> Your objective: Among the entries below, take the line with "<li><span>Где и как" and the line with "<li><span>Как определить, чего", and output them and every line between them exactly, with nothing else.

> Data:
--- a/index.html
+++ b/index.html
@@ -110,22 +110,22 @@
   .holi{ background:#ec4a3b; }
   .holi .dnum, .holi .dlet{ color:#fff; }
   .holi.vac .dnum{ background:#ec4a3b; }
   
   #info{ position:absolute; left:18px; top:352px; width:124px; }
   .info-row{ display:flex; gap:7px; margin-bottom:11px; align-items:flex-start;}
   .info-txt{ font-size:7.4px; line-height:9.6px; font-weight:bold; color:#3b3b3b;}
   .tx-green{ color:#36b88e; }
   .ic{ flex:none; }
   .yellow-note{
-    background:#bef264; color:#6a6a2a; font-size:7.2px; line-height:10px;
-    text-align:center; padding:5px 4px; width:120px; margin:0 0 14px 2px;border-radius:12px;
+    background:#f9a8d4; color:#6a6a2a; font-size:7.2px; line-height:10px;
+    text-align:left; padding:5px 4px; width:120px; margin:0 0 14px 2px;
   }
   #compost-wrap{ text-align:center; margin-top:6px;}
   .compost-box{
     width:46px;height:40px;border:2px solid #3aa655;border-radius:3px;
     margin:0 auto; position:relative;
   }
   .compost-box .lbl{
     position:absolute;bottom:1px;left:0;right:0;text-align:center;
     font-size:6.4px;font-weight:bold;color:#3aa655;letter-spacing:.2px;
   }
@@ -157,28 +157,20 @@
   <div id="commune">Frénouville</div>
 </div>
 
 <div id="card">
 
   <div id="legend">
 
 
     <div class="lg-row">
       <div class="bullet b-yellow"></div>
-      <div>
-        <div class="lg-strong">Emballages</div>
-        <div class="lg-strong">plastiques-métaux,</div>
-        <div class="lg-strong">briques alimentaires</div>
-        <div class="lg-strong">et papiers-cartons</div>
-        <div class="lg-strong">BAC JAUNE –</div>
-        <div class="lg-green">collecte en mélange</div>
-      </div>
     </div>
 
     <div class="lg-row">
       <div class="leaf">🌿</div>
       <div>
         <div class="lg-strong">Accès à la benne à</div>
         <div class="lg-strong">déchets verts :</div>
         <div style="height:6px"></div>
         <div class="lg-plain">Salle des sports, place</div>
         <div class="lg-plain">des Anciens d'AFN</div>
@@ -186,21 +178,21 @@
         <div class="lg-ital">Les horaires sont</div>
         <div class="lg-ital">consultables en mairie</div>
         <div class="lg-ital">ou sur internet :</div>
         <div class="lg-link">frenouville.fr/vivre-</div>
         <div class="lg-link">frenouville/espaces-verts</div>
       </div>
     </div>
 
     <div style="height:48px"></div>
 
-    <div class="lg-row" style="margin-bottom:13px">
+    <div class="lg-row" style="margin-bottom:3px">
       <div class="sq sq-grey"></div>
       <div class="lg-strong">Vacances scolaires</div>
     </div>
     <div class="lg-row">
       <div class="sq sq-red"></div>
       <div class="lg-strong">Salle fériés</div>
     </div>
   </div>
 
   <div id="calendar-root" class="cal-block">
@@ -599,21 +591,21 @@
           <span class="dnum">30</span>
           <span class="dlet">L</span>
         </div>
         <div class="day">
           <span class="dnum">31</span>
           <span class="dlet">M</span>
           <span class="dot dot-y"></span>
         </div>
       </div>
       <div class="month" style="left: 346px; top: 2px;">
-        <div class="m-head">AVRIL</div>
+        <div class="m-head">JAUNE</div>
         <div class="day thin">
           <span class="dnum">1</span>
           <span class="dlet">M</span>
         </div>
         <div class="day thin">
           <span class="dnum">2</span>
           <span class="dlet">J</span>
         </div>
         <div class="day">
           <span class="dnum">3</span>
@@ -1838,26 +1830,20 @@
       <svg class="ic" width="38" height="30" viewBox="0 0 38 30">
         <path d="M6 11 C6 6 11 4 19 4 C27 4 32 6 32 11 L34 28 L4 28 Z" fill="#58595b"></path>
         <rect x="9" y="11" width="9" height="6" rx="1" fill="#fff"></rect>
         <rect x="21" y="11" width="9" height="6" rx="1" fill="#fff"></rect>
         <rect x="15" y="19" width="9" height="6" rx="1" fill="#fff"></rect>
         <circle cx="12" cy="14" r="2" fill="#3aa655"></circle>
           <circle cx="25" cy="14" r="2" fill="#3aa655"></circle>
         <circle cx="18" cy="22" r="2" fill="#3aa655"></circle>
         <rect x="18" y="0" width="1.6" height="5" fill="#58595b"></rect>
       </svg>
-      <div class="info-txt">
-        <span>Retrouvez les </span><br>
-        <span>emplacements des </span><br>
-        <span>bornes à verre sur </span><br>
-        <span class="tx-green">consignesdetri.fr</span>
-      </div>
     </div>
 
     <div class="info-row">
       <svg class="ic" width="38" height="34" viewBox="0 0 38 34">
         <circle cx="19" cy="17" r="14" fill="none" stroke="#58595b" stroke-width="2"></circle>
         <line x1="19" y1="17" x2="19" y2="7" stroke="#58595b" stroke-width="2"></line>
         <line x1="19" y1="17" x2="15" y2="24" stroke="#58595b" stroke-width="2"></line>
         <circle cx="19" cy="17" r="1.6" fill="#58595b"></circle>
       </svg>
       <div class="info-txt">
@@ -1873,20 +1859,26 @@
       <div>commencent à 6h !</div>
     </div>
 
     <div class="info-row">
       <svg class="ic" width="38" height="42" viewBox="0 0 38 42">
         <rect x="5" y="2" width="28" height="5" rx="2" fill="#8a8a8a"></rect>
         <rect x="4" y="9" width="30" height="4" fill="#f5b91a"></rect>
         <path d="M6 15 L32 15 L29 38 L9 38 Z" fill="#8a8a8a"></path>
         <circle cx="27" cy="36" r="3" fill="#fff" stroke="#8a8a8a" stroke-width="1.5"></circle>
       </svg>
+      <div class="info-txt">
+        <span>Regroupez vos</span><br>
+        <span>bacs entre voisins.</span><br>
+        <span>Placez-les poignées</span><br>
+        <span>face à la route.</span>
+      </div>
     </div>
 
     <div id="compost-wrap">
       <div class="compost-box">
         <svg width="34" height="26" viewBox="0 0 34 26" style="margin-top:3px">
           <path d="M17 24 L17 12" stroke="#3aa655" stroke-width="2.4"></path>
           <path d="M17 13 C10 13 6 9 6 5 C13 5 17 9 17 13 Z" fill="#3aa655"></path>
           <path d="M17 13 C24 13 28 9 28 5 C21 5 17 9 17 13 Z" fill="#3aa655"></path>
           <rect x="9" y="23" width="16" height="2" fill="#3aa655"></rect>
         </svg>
==
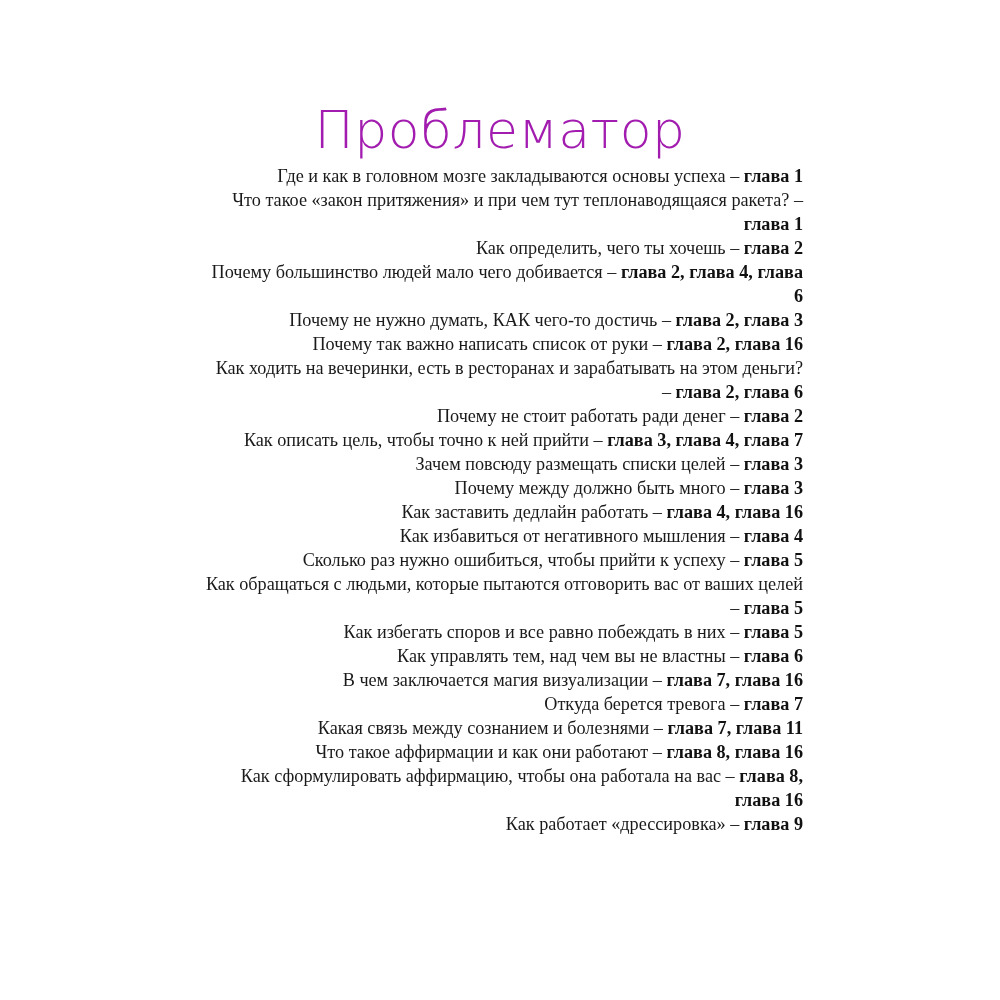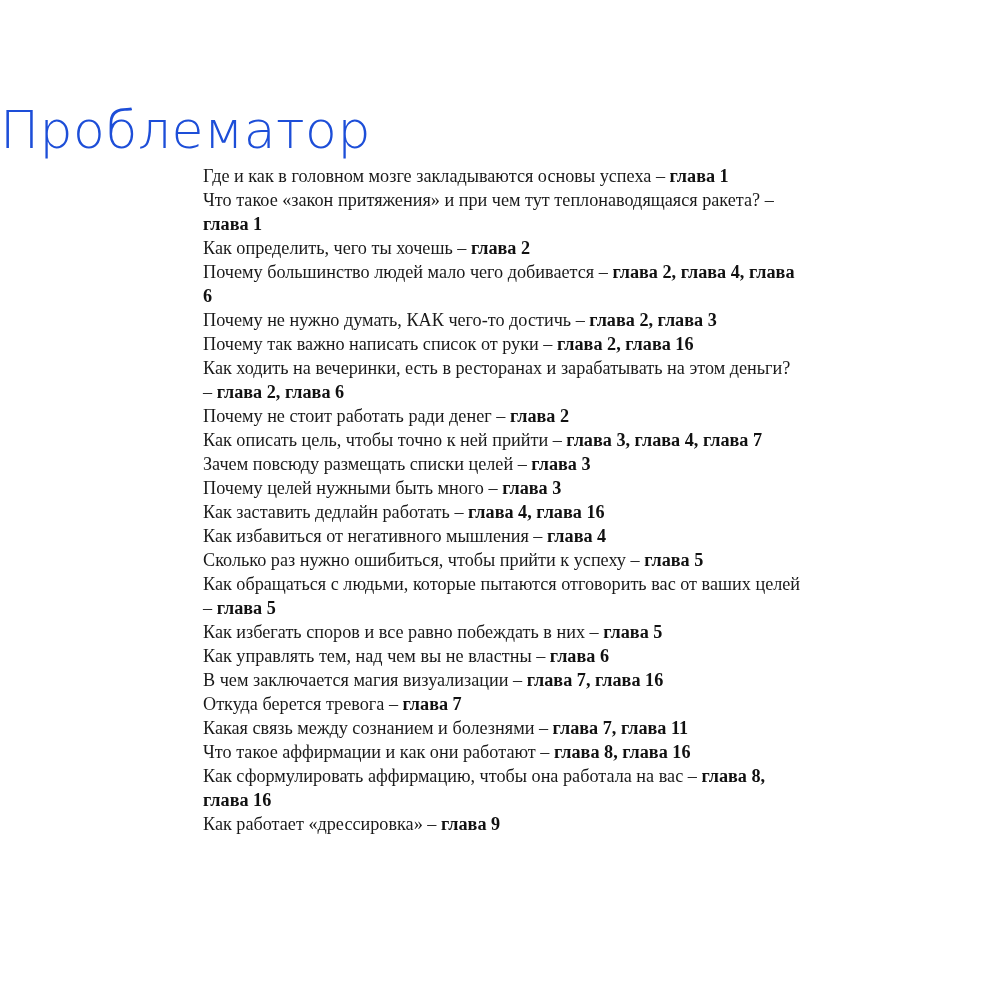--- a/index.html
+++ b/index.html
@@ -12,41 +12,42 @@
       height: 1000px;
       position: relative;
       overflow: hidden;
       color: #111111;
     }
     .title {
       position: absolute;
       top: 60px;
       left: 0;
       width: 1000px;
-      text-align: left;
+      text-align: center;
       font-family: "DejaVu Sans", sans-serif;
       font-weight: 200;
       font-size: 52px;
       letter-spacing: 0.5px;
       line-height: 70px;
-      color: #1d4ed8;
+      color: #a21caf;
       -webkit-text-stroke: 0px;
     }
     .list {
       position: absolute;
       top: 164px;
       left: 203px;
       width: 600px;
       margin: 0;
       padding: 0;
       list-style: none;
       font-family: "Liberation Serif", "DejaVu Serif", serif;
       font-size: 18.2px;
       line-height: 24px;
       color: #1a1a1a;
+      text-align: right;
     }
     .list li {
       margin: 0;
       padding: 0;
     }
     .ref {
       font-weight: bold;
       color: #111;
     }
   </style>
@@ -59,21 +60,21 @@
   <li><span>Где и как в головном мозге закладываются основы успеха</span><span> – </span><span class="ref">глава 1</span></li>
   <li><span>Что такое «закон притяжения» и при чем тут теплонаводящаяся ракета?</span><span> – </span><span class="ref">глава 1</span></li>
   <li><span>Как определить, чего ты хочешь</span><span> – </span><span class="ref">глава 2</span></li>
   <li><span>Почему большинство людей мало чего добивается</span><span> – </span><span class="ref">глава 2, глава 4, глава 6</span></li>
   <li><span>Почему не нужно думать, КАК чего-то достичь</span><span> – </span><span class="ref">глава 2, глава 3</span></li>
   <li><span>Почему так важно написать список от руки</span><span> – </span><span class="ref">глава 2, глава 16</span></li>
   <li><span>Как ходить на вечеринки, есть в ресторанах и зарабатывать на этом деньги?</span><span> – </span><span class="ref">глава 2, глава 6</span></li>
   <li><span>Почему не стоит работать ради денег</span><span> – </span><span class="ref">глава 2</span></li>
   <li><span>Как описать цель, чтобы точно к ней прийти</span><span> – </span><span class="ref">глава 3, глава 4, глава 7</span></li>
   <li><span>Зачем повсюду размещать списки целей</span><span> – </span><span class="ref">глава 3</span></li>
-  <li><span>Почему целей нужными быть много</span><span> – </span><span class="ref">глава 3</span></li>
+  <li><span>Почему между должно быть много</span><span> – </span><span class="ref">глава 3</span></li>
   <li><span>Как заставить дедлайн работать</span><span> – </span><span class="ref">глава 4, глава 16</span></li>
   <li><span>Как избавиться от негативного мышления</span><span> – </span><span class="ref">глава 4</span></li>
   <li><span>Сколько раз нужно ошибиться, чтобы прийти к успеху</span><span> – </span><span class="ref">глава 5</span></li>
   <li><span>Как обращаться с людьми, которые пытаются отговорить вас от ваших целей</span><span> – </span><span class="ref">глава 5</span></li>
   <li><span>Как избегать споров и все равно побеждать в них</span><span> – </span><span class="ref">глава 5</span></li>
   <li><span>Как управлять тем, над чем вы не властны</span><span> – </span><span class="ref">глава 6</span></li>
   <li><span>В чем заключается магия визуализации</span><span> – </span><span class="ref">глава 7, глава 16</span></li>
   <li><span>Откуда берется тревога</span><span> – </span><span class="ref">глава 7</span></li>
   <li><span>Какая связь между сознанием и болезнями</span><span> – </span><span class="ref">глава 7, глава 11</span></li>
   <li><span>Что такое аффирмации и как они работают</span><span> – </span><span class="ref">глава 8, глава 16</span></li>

> Response for this exercise:
   <li><span>Где и как в головном мозге закладываются основы успеха</span><span> – </span><span class="ref">глава 1</span></li>
   <li><span>Что такое «закон притяжения» и при чем тут теплонаводящаяся ракета?</span><span> – </span><span class="ref">глава 1</span></li>
   <li><span>Как определить, чего ты хочешь</span><span> – </span><span class="ref">глава 2</span></li>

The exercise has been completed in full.